Understanding the exported information
Each feature contained in the resulting feature class/shapefile is created with the same specific information. The converted fields are detailed in the following sections:
Information stored for any type of created feature
- SCH_ID: The schematic feature identifier
- FeatureCID: The feature class ID of the real feature that is associated with the schematic feature
- FeatureOID: The ObjectID of the real feature that is associated with the schematic feature
- DiagramCID: The unique ID of the diagram template that implements the input schematic diagram (DIAGRAMCLASSID field value in the SCHxD_DiagramClassName)
- DiagramID: The input schematic diagram unique ID (DIAGRAMOBJECTID field value in the SCHxD_DiagramClassName schematic table)
- DiagName: The input schematic diagram name (NAME field value in the SCHxD_DiagramClassName schematic table)
- DiagType: The input schematic diagram template name (NAME in the SCHx_DIAGCLAS schematic table)
- OBJECTID: The unique identifier in the resulting feature class/shapefile
- SHAPE: The SHAPE type
Most of these converted fields, such as DiagramCID and DiagramID, can then be very useful when working with Schematics Server. They allow you to filter out features per diagram from the resulting tables by using a Layer Query Definition.
Information stored for point features
For a point feature corresponding to a node, or a node on link schematic feature in the input schematic diagram, the following complementary fields are also stored in the resulting feature class/shapefile:
- X: The initial or saved X-coordinate of the schematic feature in the input schematic diagram
- Y: The initial or saved Y-coordinate of the schematic feature in the input schematic diagram
- Rotation: The rotation angle that may have been applied to the symbol, which represents the schematic feature in the input schematic diagram
Information stored for line features
For a line feature corresponding to a link or sublink schematic feature in the input schematic diagram, the following fields are also stored in the resulting feature class/shapefile:
- FROMSCH_ID: The identifier of the schematic origin node for the converted schematic feature link
- TOSCH_ID: The identifier of the schematic extremity node for the converted schematic feature link
- SHAPE_Length: The length of the line feature
Information stored for polyline features
For a polyline feature corresponding to a node schematic feature represented as a container in the input schematic diagram, you find the same converted fields as for a point feature. There is only one additional field, SHAPE_Length, which provides the length of the polyline feature.
Information stored for polygon features
For a polygon feature corresponding to a node schematic feature represented as a container in the input schematic diagram, you find the same converted fields as for a polyline feature. There is one additional field, SHAPE_Area, which provides the area of the polygon feature.

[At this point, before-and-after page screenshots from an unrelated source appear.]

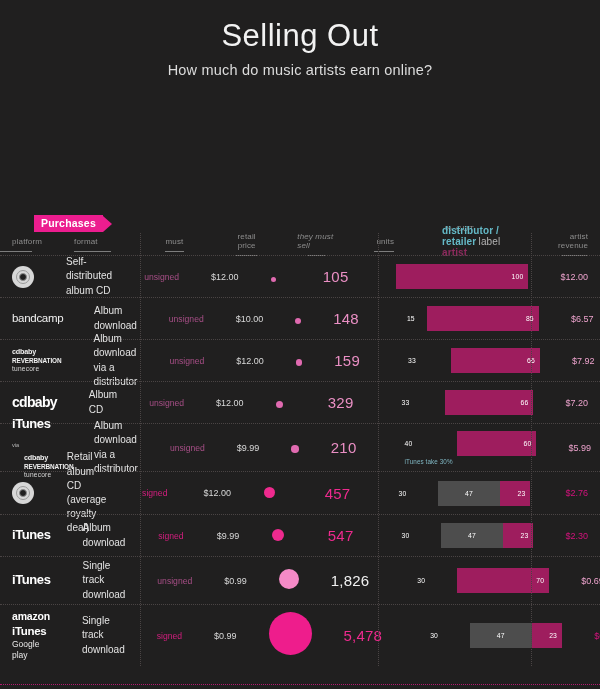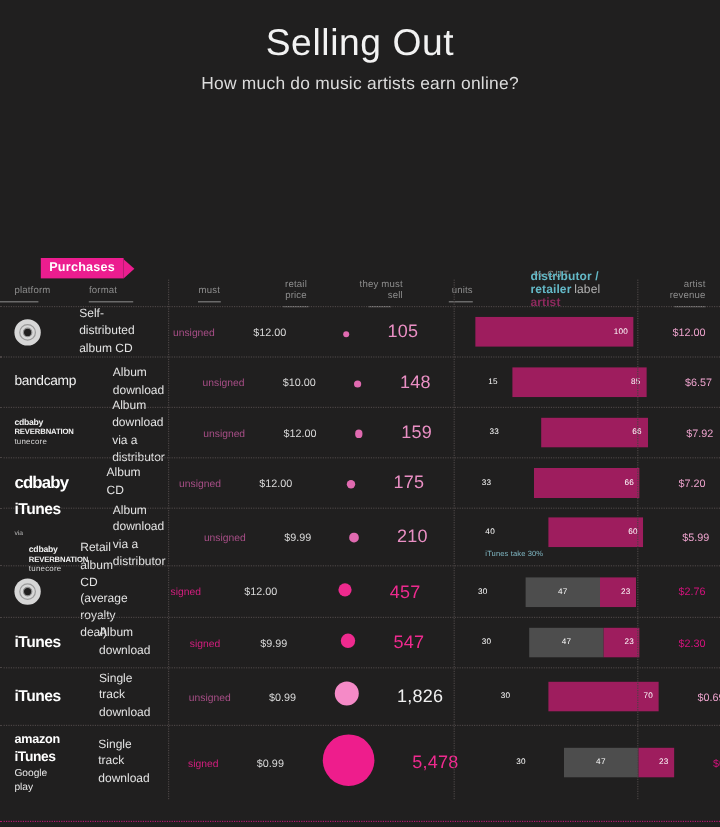--- a/index.html
+++ b/index.html
@@ -82,7 +82,7 @@
   .c-format   { width: 78px; }
   .c-deal     { width: 72px; text-align: center; }
   .c-price    { width: 62px; text-align: center; }
-  .c-sell     { width: 64px; text-align: right; }
+  .c-sell     { width: 64px; text-align: left; font-style: italic; }
   .c-units    { width: 52px; text-align: right; padding-right: 8px; }
   .c-bar      { width: 142px; padding-left: 8px; }
   .c-rev      { width: 68px; text-align: right; padding-right: 12px; }

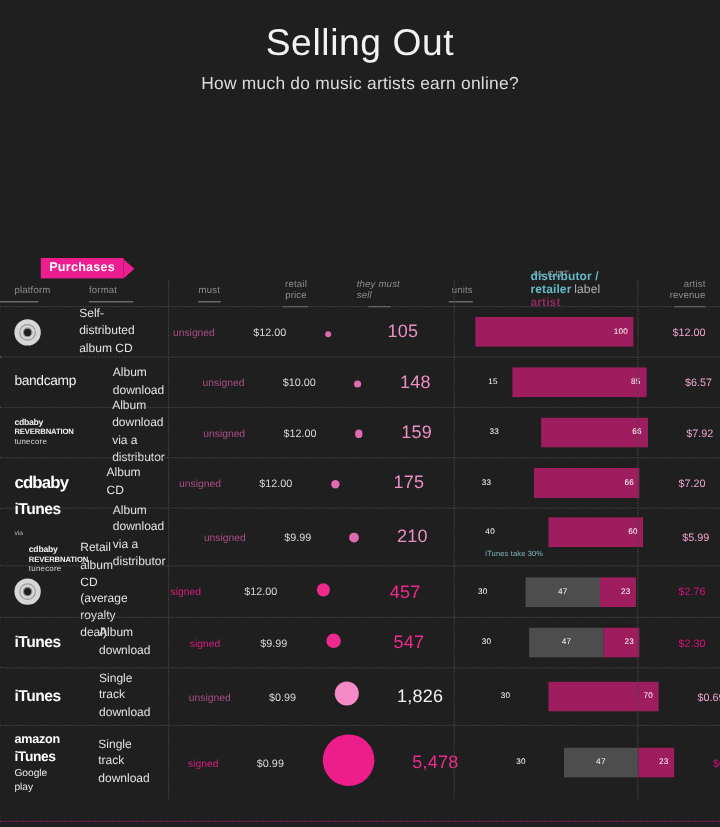--- a/index.html
+++ b/index.html
@@ -285,7 +285,7 @@
           <div class="c-deal deal-unsigned">unsigned</div>
           <div class="c-price price">$12.00</div>
           <div class="c-sell"><span class="dot" style="width: 7px; height: 7px; background: rgb(224, 106, 176);"></span></div>
-          <div class="c-units units u-light">175</div>
+          <div class="c-units units u-light">329</div>
           <div class="c-bar">
             <div class="bar">
               <div class="seg seg-distributor" style="width: 33%;">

When the Export All Attribute Features option is activated, you also find all the attributes related to the associated features in the resulting feature classes/shapefiles. So you have all the fields mentioned above plus you also get all the fields from the related real feature as well. So if the real GIS feature had 15 fields, the resulting converted feature has the fields above plus these 15 fields. This is useful for symbology and labeling using these converted feature classes at a later point in time without trying to use a join back to the real features.